RECORDS PROVIDED:
※ ※ ※

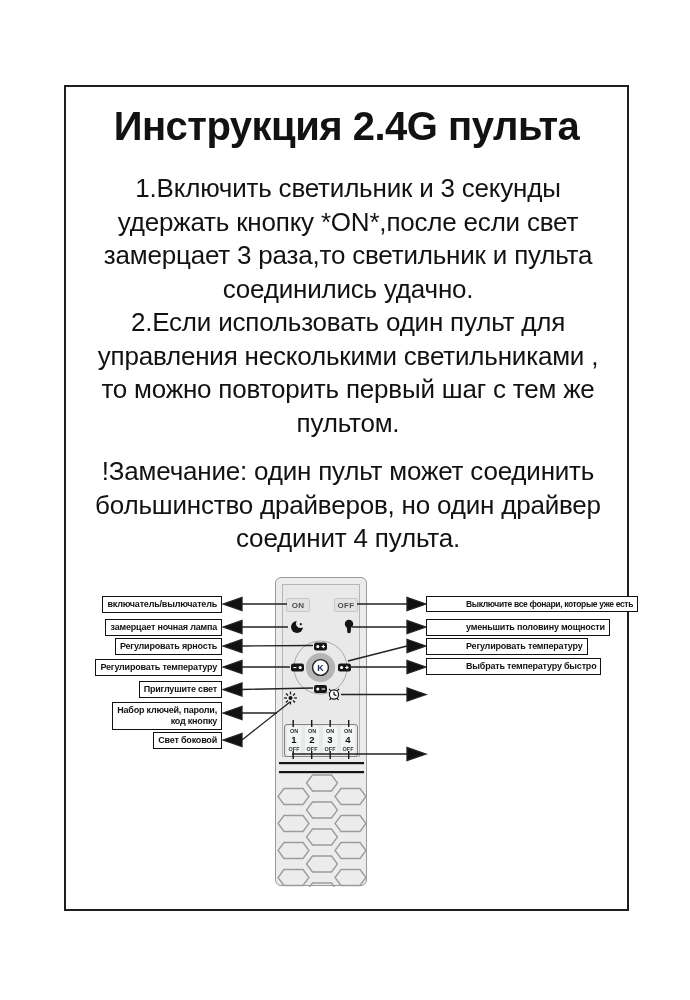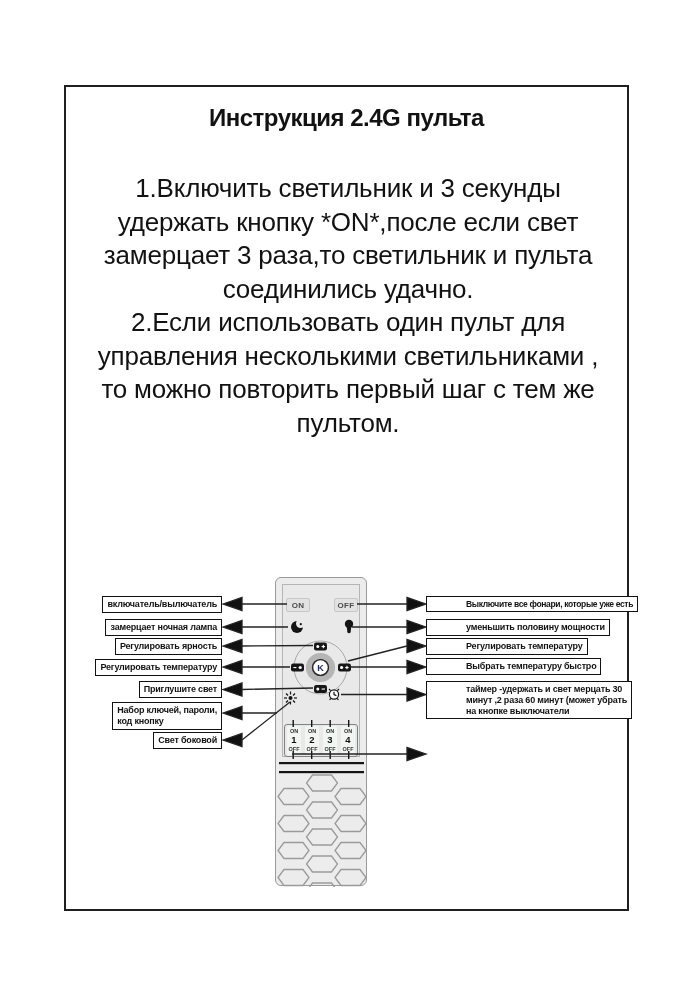--- a/index.html
+++ b/index.html
@@ -1,30 +1,30 @@
 <!DOCTYPE html>
 <html><head>
 <meta charset="utf-8">
 <style>
   html,body{margin:0;padding:0;background:#fff;}
   .page{position:relative;width:690px;height:1000px;background:#fff;
         font-family:"Liberation Sans",sans-serif;color:#121212;overflow:hidden;}
   .page-border{position:absolute;left:64px;top:85px;width:561px;height:822px;
         border:2px solid #1f1f1f;}
   .doc-title{position:absolute;left:64px;top:104px;width:565px;text-align:center;
-        font-size:24px;font-weight:bold;letter-spacing:-.5px;}
+        font-size:40px;font-weight:bold;letter-spacing:-.5px;}
   .body-text{position:absolute;left:88px;width:520px;font-size:26px;line-height:33.5px;
         white-space:pre-line;letter-spacing:-.2px;text-align:center;}
   .para1{top:172px;}
   .note{top:455px;}
 
   
   .callout{position:absolute;border:1.5px solid #111;background:#fff;
         font-size:9px;font-weight:bold;line-height:1.2;padding:2px 4px;
-        white-space:nowrap;letter-spacing:-.2px;}
+        white-space:nowrap;letter-spacing:-.2px;text-align:right;}
   .callout.multiline{white-space:pre-line;}
   .callout.condensed{font-size:8.5px;letter-spacing:-.35px;}
   .callout.left-side{right:468px;}
   .callout.right-side{left:426px;padding-left:39px;}
 
   
   .remote{position:absolute;left:275px;top:577px;width:92px;height:309px;
         background:#ececec;border:1.5px solid #9a9a9a;border-radius:6px;box-sizing:border-box;}
   .remote-panel{position:absolute;left:6px;top:6px;width:78px;height:173px;
         border:1px solid #b5b5b5;background:#e9e9e9;box-sizing:border-box;}
@@ -51,20 +51,23 @@
 
   <div class="doc-title">Инструкция 2.4G пульта</div>
   <div class="body-text para1">1.Включить светильник и 3 секунды
 удержать кнопку *ON*,после если свет
 замерцает 3 раза,то светильник и пульта
 соединились удачно.
 2.Если использовать один пульт для
 управления несколькими светильниками ,
 то можно повторить первый шаг с тем же
 пультом.</div>
+  <div class="body-text note">!Замечание: один пульт может соединить
+большинство драйверов, но один драйвер
+соединит 4 пульта.</div>
 
   <div class="remote">
     <div class="remote-panel"></div>
 
     <div class="rc-btn rc-on">ON</div>
     <div class="rc-btn rc-off">OFF</div>
 
     <div class="group-box">
       <div class="group-col">
         <span class="g-onoff">ON</span>
@@ -224,16 +227,13 @@
   <div class="callout left-side" style="top:659px">Регулировать температуру</div>
   <div class="callout left-side" style="top:681px">Приглушите свет</div>
   <div class="callout left-side multiline" style="top:702px">Набор ключей, пароли,
 код кнопку</div>
   <div class="callout left-side" style="top:732px">Свет боковой</div>
 
   <div class="callout right-side condensed" style="top:596px">Выключите все фонари, которые уже есть</div>
   <div class="callout right-side" style="top:619px">уменьшить половину мощности</div>
   <div class="callout right-side" style="top:638px">Регулировать температуру</div>
   <div class="callout right-side" style="top:658px">Выбрать температуру быстро</div>
-  <div class="callout right-side multiline" style="top:681px">таймер -удержать и свет мерцать 30
-минут ,2 раза 60 минут (может убрать
-на кнопке выключатели</div>
 </div>
 
 </body></html>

※ ※ ※

REQUIREMENT:
The records above are to be retyped exactly, with every picture left out.

ANSWER TO THIS TASK:
--- a/index.html
+++ b/index.html
@@ -1,30 +1,30 @@
 <!DOCTYPE html>
 <html><head>
 <meta charset="utf-8">
 <style>
   html,body{margin:0;padding:0;background:#fff;}
   .page{position:relative;width:690px;height:1000px;background:#fff;
         font-family:"Liberation Sans",sans-serif;color:#121212;overflow:hidden;}
   .page-border{position:absolute;left:64px;top:85px;width:561px;height:822px;
         border:2px solid #1f1f1f;}
   .doc-title{position:absolute;left:64px;top:104px;width:565px;text-align:center;
-        font-size:24px;font-weight:bold;letter-spacing:-.5px;}
+        font-size:40px;font-weight:bold;letter-spacing:-.5px;}
   .body-text{position:absolute;left:88px;width:520px;font-size:26px;line-height:33.5px;
         white-space:pre-line;letter-spacing:-.2px;text-align:center;}
   .para1{top:172px;}
   .note{top:455px;}
 
   
   .callout{position:absolute;border:1.5px solid #111;background:#fff;
         font-size:9px;font-weight:bold;line-height:1.2;padding:2px 4px;
-        white-space:nowrap;letter-spacing:-.2px;}
+        white-space:nowrap;letter-spacing:-.2px;text-align:right;}
   .callout.multiline{white-space:pre-line;}
   .callout.condensed{font-size:8.5px;letter-spacing:-.35px;}
   .callout.left-side{right:468px;}
   .callout.right-side{left:426px;padding-left:39px;}
 
   
   .remote{position:absolute;left:275px;top:577px;width:92px;height:309px;
         background:#ececec;border:1.5px solid #9a9a9a;border-radius:6px;box-sizing:border-box;}
   .remote-panel{position:absolute;left:6px;top:6px;width:78px;height:173px;
         border:1px solid #b5b5b5;background:#e9e9e9;box-sizing:border-box;}
@@ -51,20 +51,23 @@
 
   <div class="doc-title">Инструкция 2.4G пульта</div>
   <div class="body-text para1">1.Включить светильник и 3 секунды
 удержать кнопку *ON*,после если свет
 замерцает 3 раза,то светильник и пульта
 соединились удачно.
 2.Если использовать один пульт для
 управления несколькими светильниками ,
 то можно повторить первый шаг с тем же
 пультом.</div>
+  <div class="body-text note">!Замечание: один пульт может соединить
+большинство драйверов, но один драйвер
+соединит 4 пульта.</div>
 
   <div class="remote">
     <div class="remote-panel"></div>
 
     <div class="rc-btn rc-on">ON</div>
     <div class="rc-btn rc-off">OFF</div>
 
     <div class="group-box">
       <div class="group-col">
         <span class="g-onoff">ON</span>
@@ -224,16 +227,13 @@
   <div class="callout left-side" style="top:659px">Регулировать температуру</div>
   <div class="callout left-side" style="top:681px">Приглушите свет</div>
   <div class="callout left-side multiline" style="top:702px">Набор ключей, пароли,
 код кнопку</div>
   <div class="callout left-side" style="top:732px">Свет боковой</div>
 
   <div class="callout right-side condensed" style="top:596px">Выключите все фонари, которые уже есть</div>
   <div class="callout right-side" style="top:619px">уменьшить половину мощности</div>
   <div class="callout right-side" style="top:638px">Регулировать температуру</div>
   <div class="callout right-side" style="top:658px">Выбрать температуру быстро</div>
-  <div class="callout right-side multiline" style="top:681px">таймер -удержать и свет мерцать 30
-минут ,2 раза 60 минут (может убрать
-на кнопке выключатели</div>
 </div>
 
 </body></html>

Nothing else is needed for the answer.